Before copying, set the pictures aside; then repeat every line below verbatim.

Given information —
- Opening Delimiter -

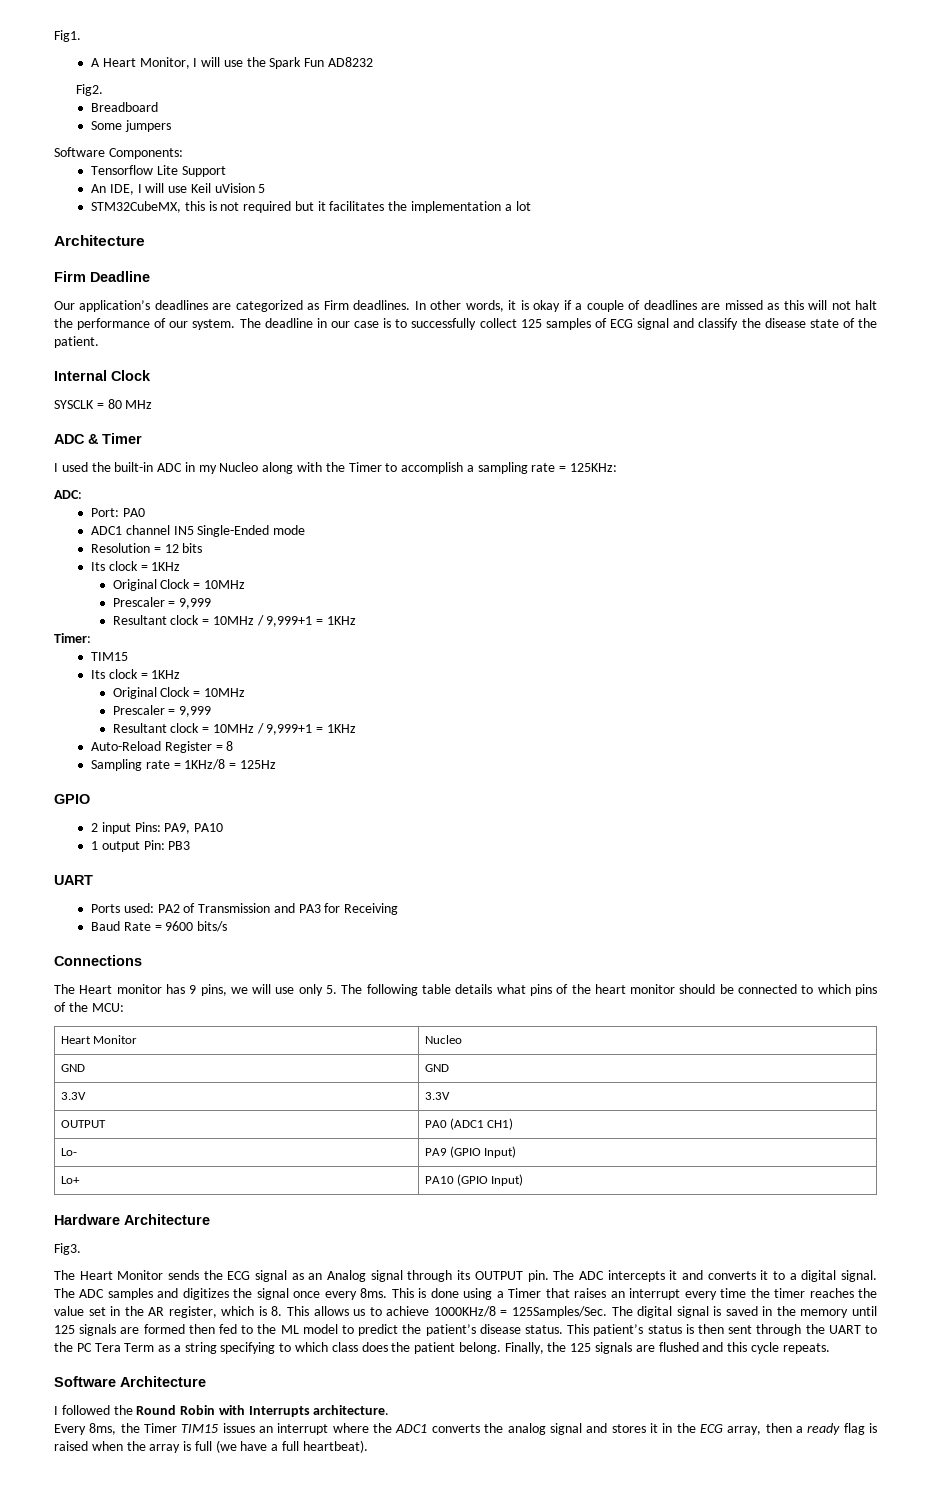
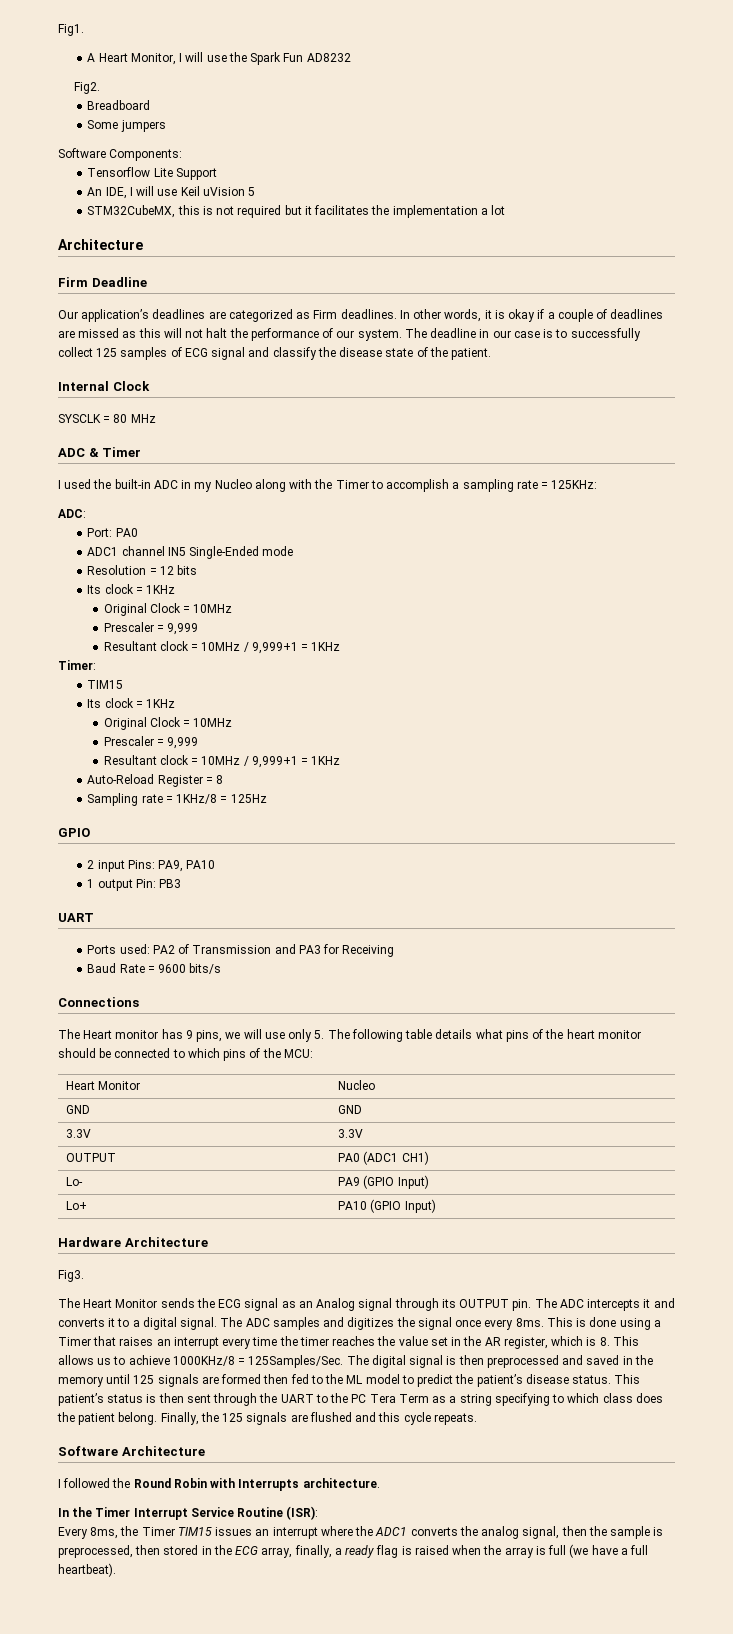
- The digital signal is saved in the memory until 125 signals are formed then fed to the ML model to predict the patient’s disease status.
+ The digital signal is then preprocessed and saved in the memory until 125 signals are formed then fed to the ML model to predict the patient’s disease status.
+ In the Timer Interrupt Service Routine (ISR):
- Every 8ms, the Timer TIM15 issues an interrupt where the ADC1 converts the analog signal and stores it in the ECG array, then a ready flag is raised when the array is full (we have a full heartbeat).
+ Every 8ms, the Timer TIM15 issues an interrupt where the ADC1 converts the analog signal, then the sample is preprocessed, then stored in the ECG array, finally, a ready flag is raised when the array is full (we have a full heartbeat).

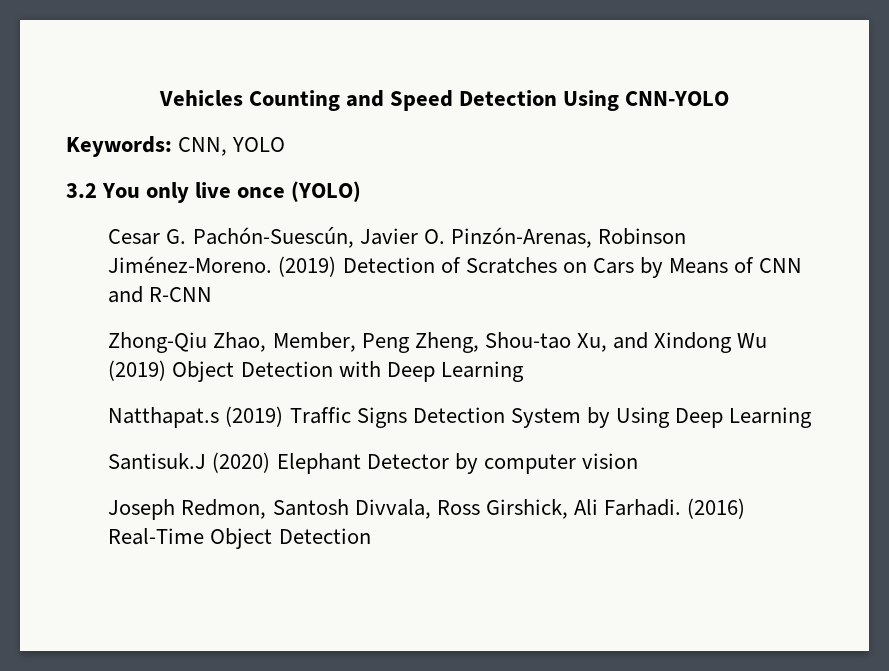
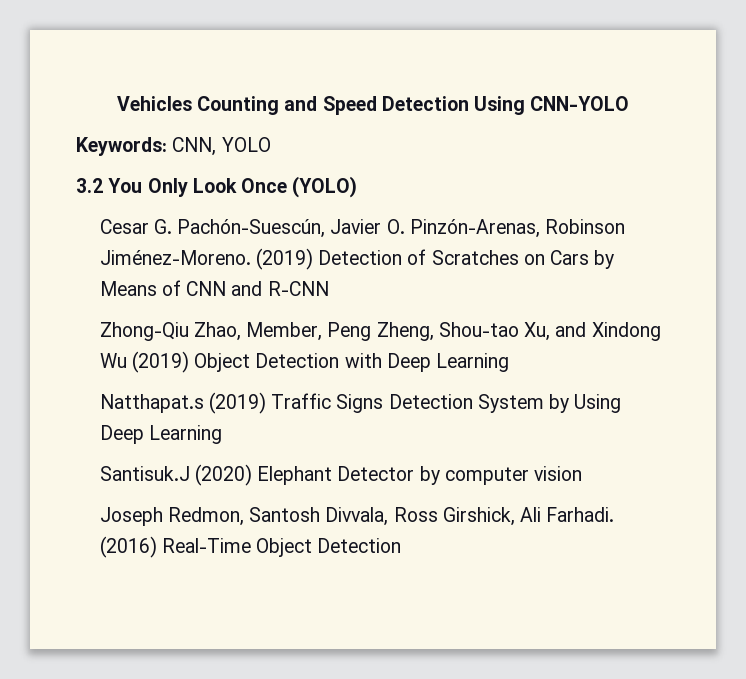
- 3.2 You only live once (YOLO)
+ 3.2 You Only Look Once (YOLO)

- Closing Delimiter -

Answer section —
- The digital signal is saved in the memory until 125 signals are formed then fed to the ML model to predict the patient’s disease status.
+ The digital signal is then preprocessed and saved in the memory until 125 signals are formed then fed to the ML model to predict the patient’s disease status.
+ In the Timer Interrupt Service Routine (ISR):
- Every 8ms, the Timer TIM15 issues an interrupt where the ADC1 converts the analog signal and stores it in the ECG array, then a ready flag is raised when the array is full (we have a full heartbeat).
+ Every 8ms, the Timer TIM15 issues an interrupt where the ADC1 converts the analog signal, then the sample is preprocessed, then stored in the ECG array, finally, a ready flag is raised when the array is full (we have a full heartbeat).

- 3.2 You only live once (YOLO)
+ 3.2 You Only Look Once (YOLO)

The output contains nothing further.